Defendant’s health and no-fault auto insurers paid approximately $35,000 to plaintiff during the
course of his treatment. Plaintiff asserted that, even after those payments, over $60,000 of
charges remained unpaid.
At some point, defendant sued his no-fault insurer for no-fault personal injury protection
(PIP) benefits. Several of defendant’s other healthcare providers intervened, but plaintiff,
despite having notice of it, did not. The PIP lawsuit eventually settled, and defendant filed a
motion seeking a distribution of the funds among defendant, his lawyers, and his various
providers. Defendant provided a copy of the motion to plaintiff, who was not named as a party
in that litigation and did not participate. Nonetheless, the trial court in the PIP case allocated the
settlement proceeds and designated “$0.00” to plaintiff.
Plaintiff filed this lawsuit seeking payment from defendant for his unpaid bills. Plaintiff
moved for summary disposition asserting that there was no reasonable dispute that plaintiff and
defendant had entered into a contract under which plaintiff promised to provide services,
defendant promised to pay for services plaintiff rendered irrespective of insurance payments, and
defendant failed to fully pay for the services rendered. Defendant also moved for summary
disposition, asserting that (1) the PIP settlement extinguished any obligation defendant owed
plaintiff because its failure to intervene in the PIP case foreclosed its ability to recover what
defendant owed; and (2) a valid contract did not exist between the parties because the signed
treatment forms did not contain a specific price term. Defendant relied on the (now-reversed)

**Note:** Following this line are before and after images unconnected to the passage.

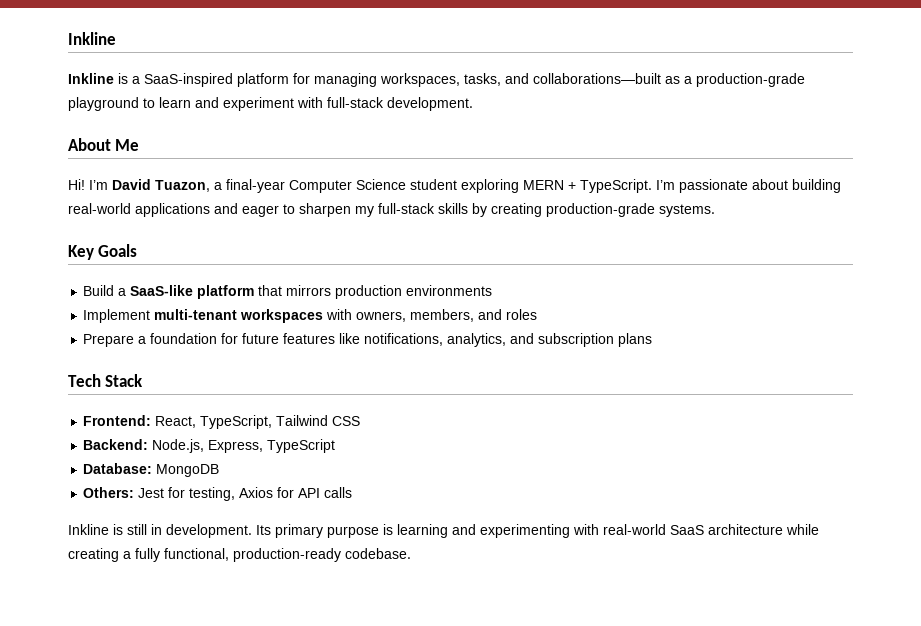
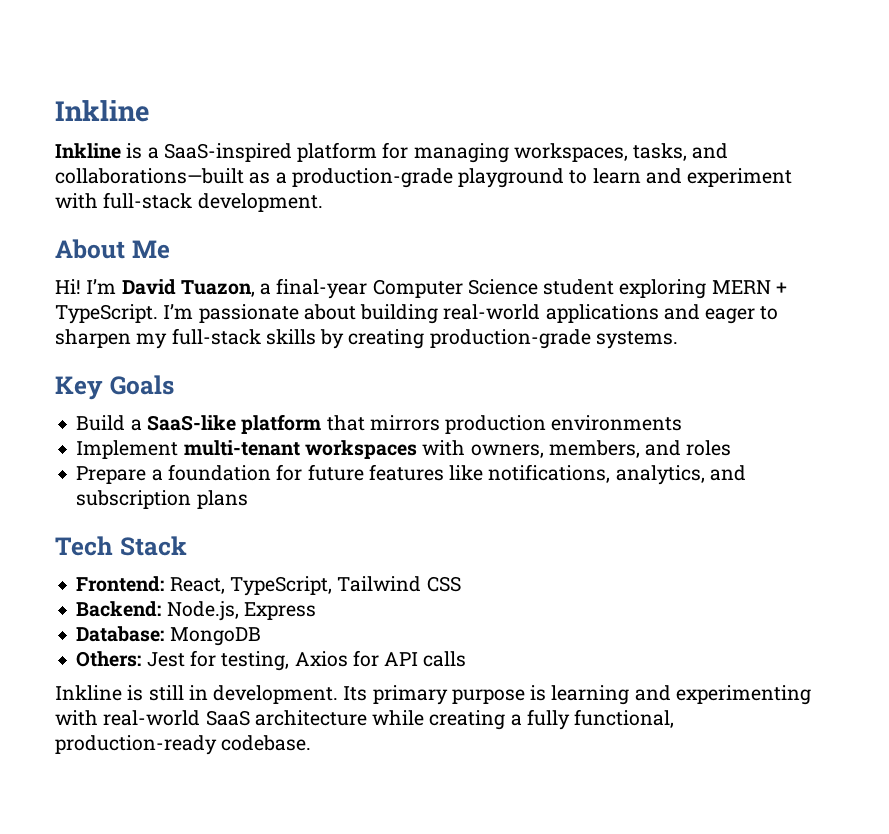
- Backend: Node.js, Express, TypeScript
+ Backend: Node.js, Express

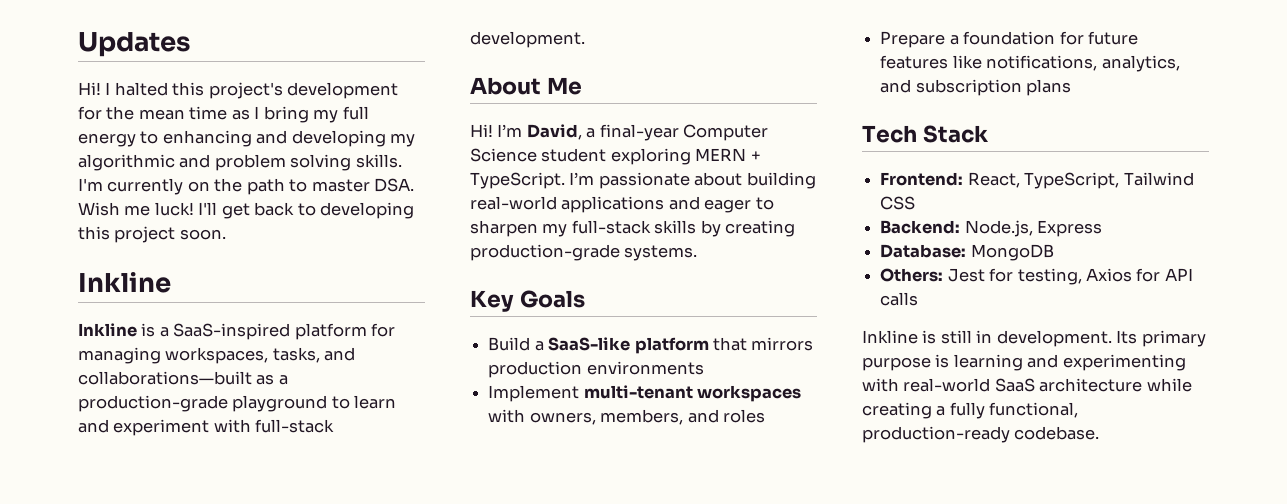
+ Updates
+ Hi! I halted this project's development for the mean time as I bring my full energy to enhancing and developing my algorithmic and problem solving skills. I'm currently on the path to master DSA. Wish me luck! I'll get back to developing this project soon.
- I’m David Tuazon, a final-year Computer Science student exploring MERN + TypeScript.
+ I’m David, a final-year Computer Science student exploring MERN + TypeScript.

opinion of this Court in Covenant Med Ctr, Inc v State Farm Mut Auto Ins Co, 313 Mich App
50; 880 NW2d 294 (2015) rev’d 500 Mich 191; 895 NW2d 490 (2017), for the proposition that
plaintiff was foreclosed from recovery for lack of participation.

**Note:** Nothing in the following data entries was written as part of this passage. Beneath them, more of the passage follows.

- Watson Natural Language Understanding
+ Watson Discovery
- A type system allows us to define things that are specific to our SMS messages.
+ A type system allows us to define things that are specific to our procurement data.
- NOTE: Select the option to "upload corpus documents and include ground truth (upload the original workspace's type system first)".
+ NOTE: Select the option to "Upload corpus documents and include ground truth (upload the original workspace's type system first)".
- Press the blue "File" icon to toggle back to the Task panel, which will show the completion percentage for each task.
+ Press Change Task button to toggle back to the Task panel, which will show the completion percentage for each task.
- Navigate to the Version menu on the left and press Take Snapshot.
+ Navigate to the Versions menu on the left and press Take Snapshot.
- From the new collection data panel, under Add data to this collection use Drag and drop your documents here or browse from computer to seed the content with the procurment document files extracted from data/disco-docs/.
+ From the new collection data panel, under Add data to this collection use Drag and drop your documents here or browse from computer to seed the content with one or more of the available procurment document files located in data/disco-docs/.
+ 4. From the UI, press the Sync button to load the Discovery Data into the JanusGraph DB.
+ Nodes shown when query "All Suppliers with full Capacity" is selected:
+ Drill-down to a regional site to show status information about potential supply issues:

With respect to plaintiff’s claim for breach of contract, the trial court ruled that, “as a
matter of law,” a “written contract existed between the parties.” But the trial court nevertheless
ruled that under MCL 500.3112, the PIP insurer’s settlement with defendant extinguished any
obligation by defendant to pay plaintiff, even though plaintiff was not a party to the settlement,
because the trial court asserted that plaintiff had notice of the proceeding. The trial court
acknowledged the Supreme Court’s decision in Covenant that explicitly affirmed a provider’s
right to sue an injured party for unpaid charges, but seemingly concluded that the intermediate
appellate decision must be applied because it could not “disturb” the settlement order in the PIP
case.2 The trial court granted defendant summary disposition, denied plaintiff’s request for
2
The trial court did not cite any authority for continuing to apply a reversed intermediate
appellate court decision or the court rules regarding joinder or intervention to penalize plaintiff
for failing to participate in the PIP case that settled.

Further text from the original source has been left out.